### Exercise input:
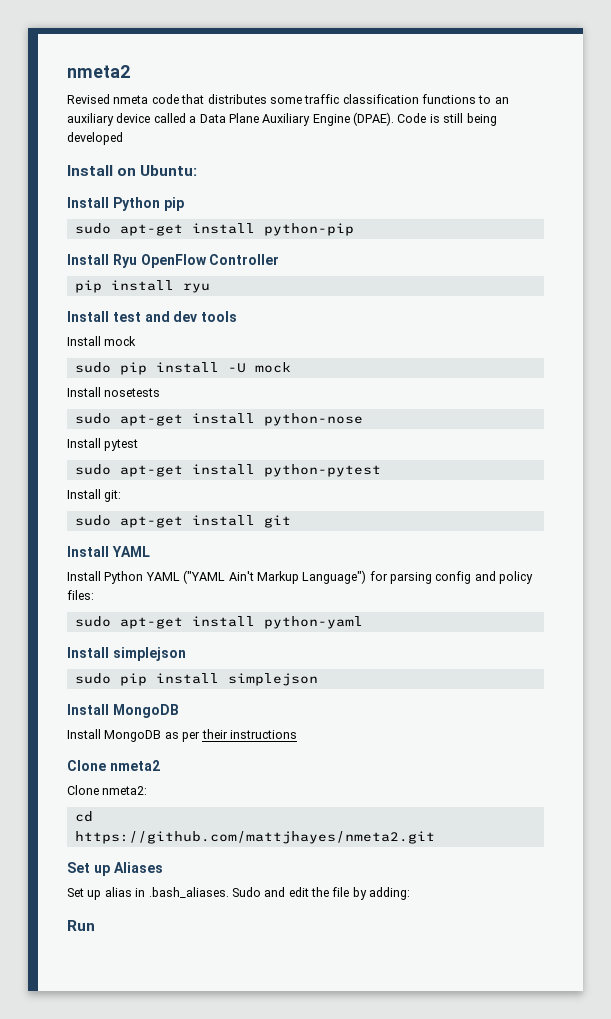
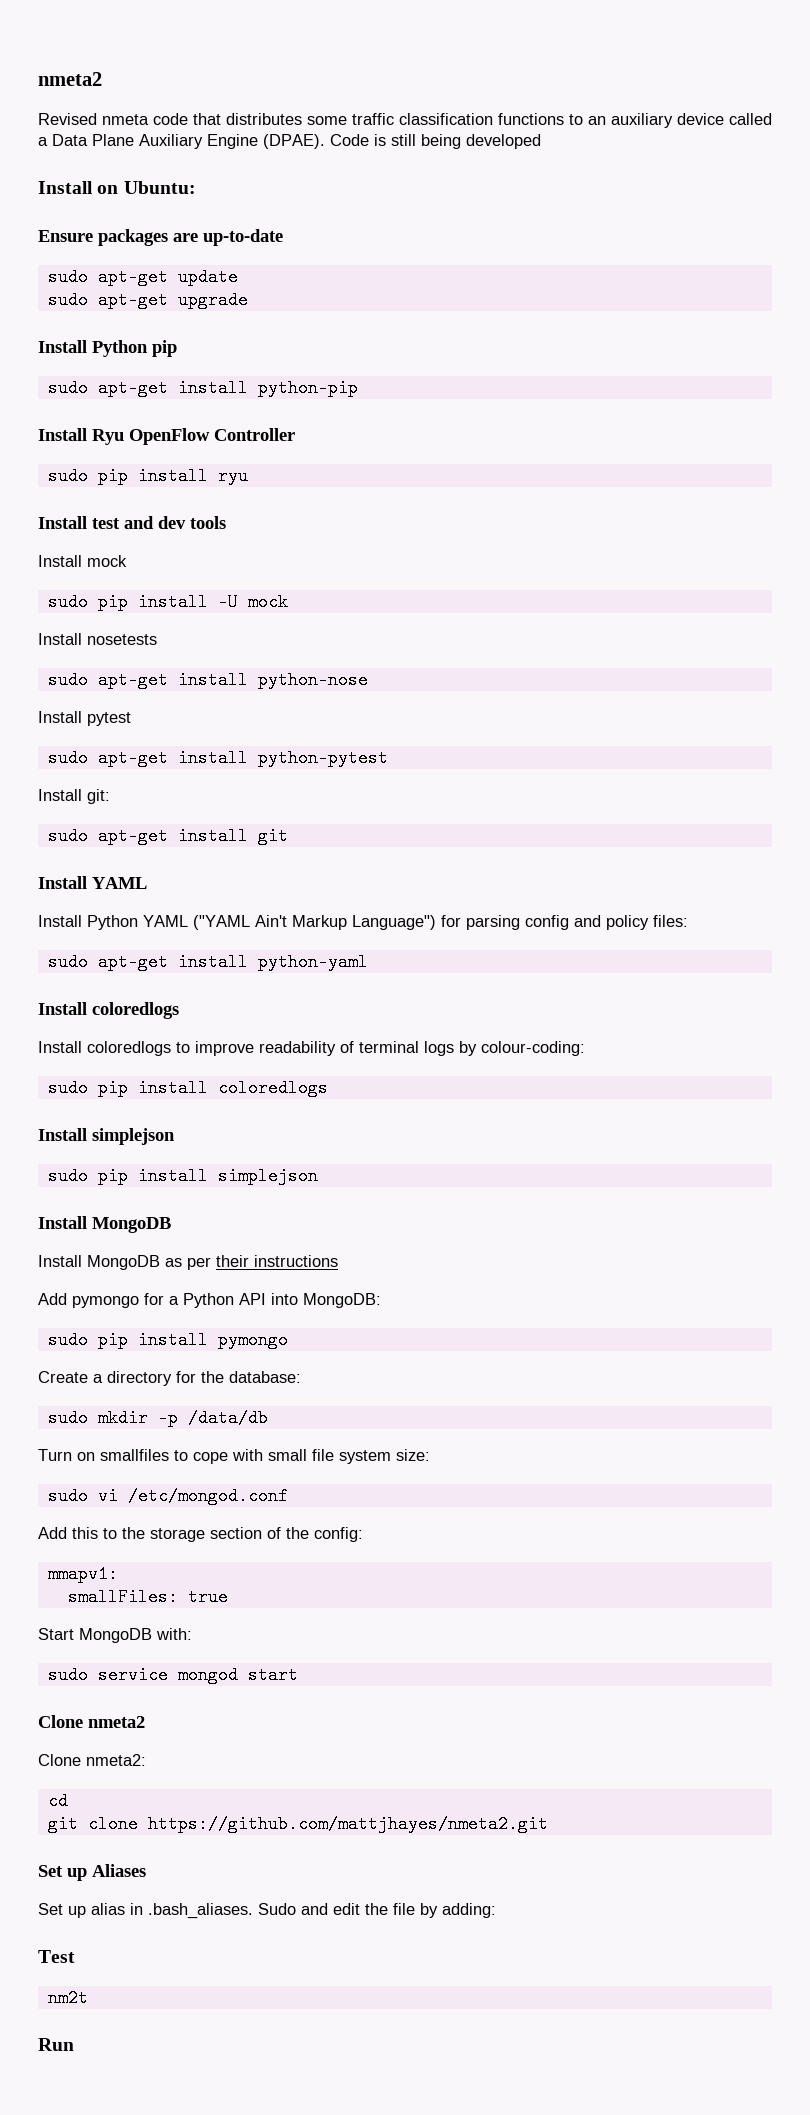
(198, 170) none -> [38,229,283,246] [47,268,238,286] [47,291,248,309] // Ensure packages are up-to-date // sudo apt-get update // sudo apt-get upgrade
(280, 259) none -> [47,467,88,485] sudo
(363, 622) none -> [38,1002,179,1019] [38,1041,585,1056] [47,1079,328,1097] // Install coloredlogs // Install coloredlogs to improve readability of terminal logs by colour-coding: // sudo pip install coloredlogs
(297, 734) none -> [38,1293,381,1308] [47,1331,288,1349] [38,1371,301,1386] [47,1409,268,1427] [38,1449,430,1464] [47,1487,288,1505] [38,1527,363,1542] [47,1565,118,1583] [67,1588,228,1606] [38,1628,192,1643] [47,1666,298,1684] // Add pymongo for a Python API into MongoDB: // sudo pip install pymongo // Create a directory for the database: // sudo mkdir -p /data/db // Turn on smallfiles to cope with small file system size: // sudo vi /etc/mongod.conf // Add this to the storage section of the config: // mmapv1: // smallFiles: true // Start MongoDB with: // sudo service mongod start
(93, 816) none -> [47,1815,138,1833] git clone
(411, 893) none -> [38,1950,75,1963] [47,1989,88,2007] // Test // nm2t

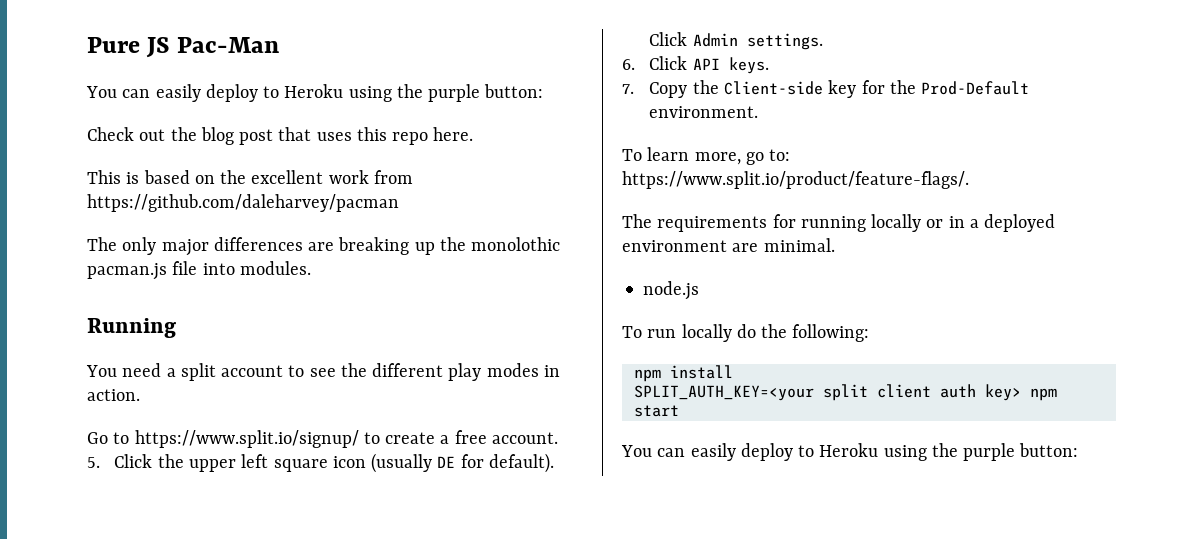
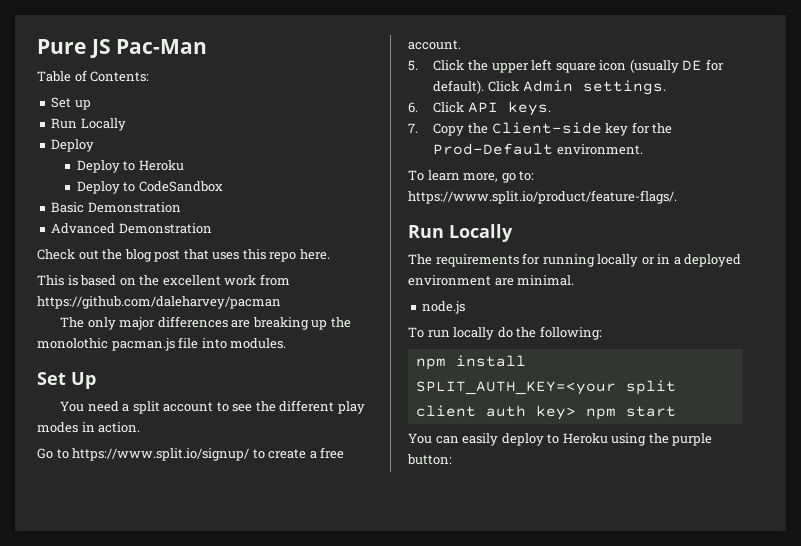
[86,84,544,102] You can easily deploy to Heroku using the purple button: -> [37,70,150,82] [51,97,91,110] [51,118,126,131] [51,139,95,152] [76,160,184,173] [76,181,223,194] [51,202,181,213] [51,223,212,234] Table of Contents: // Set up // Run Locally // Deploy // Deploy to Heroku // Deploy to CodeSandbox // Basic Demonstration // Advanced Demonstration
[87,318,176,338] Running -> [37,372,96,389] Set Up
(969, 180) none -> [408,224,513,242] // Run Locally

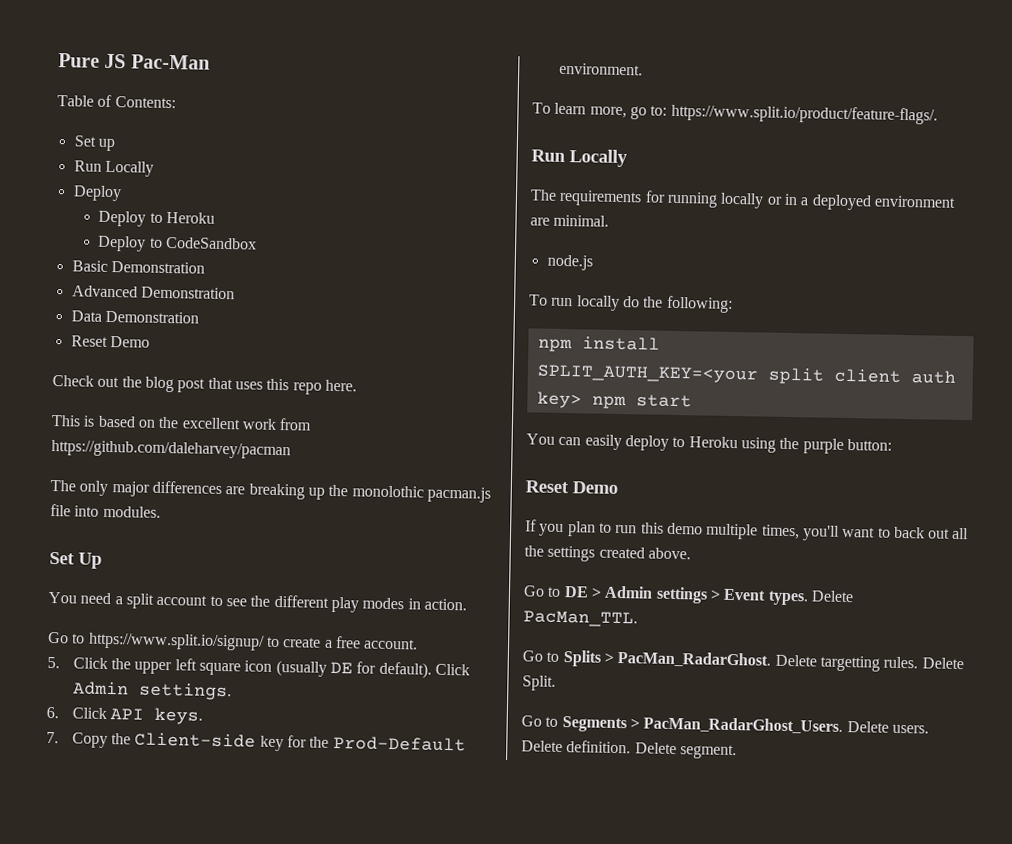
(212, 228) none -> [70,310,199,324] [70,335,150,348] // Data Demonstration // Reset Demo
(452, 459) none -> [525,480,618,494] [525,519,970,541] [524,545,691,562] [523,585,854,606] [523,610,638,628] [522,650,964,672] [522,675,556,691] [521,715,929,734] [521,740,737,760] // Reset Demo // If you plan to run this demo multiple times, you'll want to back out all the settings created above. // Go to DE > Admin settings > Event types. Delete PacMan_TTL. // Go to Splits > PacMan_RadarGhost. Delete targetting rules. Delete Split. // Go to Segments > PacMan_RadarGhost_Users. Delete users. Delete definition. Delete segment.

### Problem:
Starting with the line that contains "[86,84,544,102] You can", give the lines again exactly as they appear through the last line of the data, pictures excluded.

### Output below:
[86,84,544,102] You can easily deploy to Heroku using the purple button: -> [37,70,150,82] [51,97,91,110] [51,118,126,131] [51,139,95,152] [76,160,184,173] [76,181,223,194] [51,202,181,213] [51,223,212,234] Table of Contents: // Set up // Run Locally // Deploy // Deploy to Heroku // Deploy to CodeSandbox // Basic Demonstration // Advanced Demonstration
[87,318,176,338] Running -> [37,372,96,389] Set Up
(969, 180) none -> [408,224,513,242] // Run Locally

(212, 228) none -> [70,310,199,324] [70,335,150,348] // Data Demonstration // Reset Demo
(452, 459) none -> [525,480,618,494] [525,519,970,541] [524,545,691,562] [523,585,854,606] [523,610,638,628] [522,650,964,672] [522,675,556,691] [521,715,929,734] [521,740,737,760] // Reset Demo // If you plan to run this demo multiple times, you'll want to back out all the settings created above. // Go to DE > Admin settings > Event types. Delete PacMan_TTL. // Go to Splits > PacMan_RadarGhost. Delete targetting rules. Delete Split. // Go to Segments > PacMan_RadarGhost_Users. Delete users. Delete definition. Delete segment.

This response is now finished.